_Work required_. List all lines of the data containing the word "employees".

[Edit difference data]
----
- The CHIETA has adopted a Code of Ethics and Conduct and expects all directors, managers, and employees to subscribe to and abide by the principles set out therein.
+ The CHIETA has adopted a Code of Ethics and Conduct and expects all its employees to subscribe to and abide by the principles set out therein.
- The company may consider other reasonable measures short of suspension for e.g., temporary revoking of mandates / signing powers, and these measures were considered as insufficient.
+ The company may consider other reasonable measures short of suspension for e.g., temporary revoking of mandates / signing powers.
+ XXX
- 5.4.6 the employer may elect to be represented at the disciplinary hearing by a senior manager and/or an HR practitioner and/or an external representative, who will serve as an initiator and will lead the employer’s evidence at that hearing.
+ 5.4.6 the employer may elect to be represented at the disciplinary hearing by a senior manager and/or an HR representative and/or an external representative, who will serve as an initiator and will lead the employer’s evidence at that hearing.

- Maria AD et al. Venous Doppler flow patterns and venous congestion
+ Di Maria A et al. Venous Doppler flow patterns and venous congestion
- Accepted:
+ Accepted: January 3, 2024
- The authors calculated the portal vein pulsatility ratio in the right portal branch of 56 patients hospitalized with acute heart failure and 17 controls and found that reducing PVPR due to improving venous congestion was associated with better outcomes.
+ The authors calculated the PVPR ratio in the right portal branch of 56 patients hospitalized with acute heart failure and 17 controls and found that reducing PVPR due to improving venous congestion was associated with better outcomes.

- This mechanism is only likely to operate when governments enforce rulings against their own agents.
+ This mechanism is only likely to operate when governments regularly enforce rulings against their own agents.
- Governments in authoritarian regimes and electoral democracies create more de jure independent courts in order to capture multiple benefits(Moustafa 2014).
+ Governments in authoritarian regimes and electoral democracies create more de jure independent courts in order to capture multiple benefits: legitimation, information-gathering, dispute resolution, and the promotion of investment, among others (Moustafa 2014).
----
_Result_.
- The CHIETA has adopted a Code of Ethics and Conduct and expects all directors, managers, and employees to subscribe to and abide by the principles set out therein.
+ The CHIETA has adopted a Code of Ethics and Conduct and expects all its employees to subscribe to and abide by the principles set out therein.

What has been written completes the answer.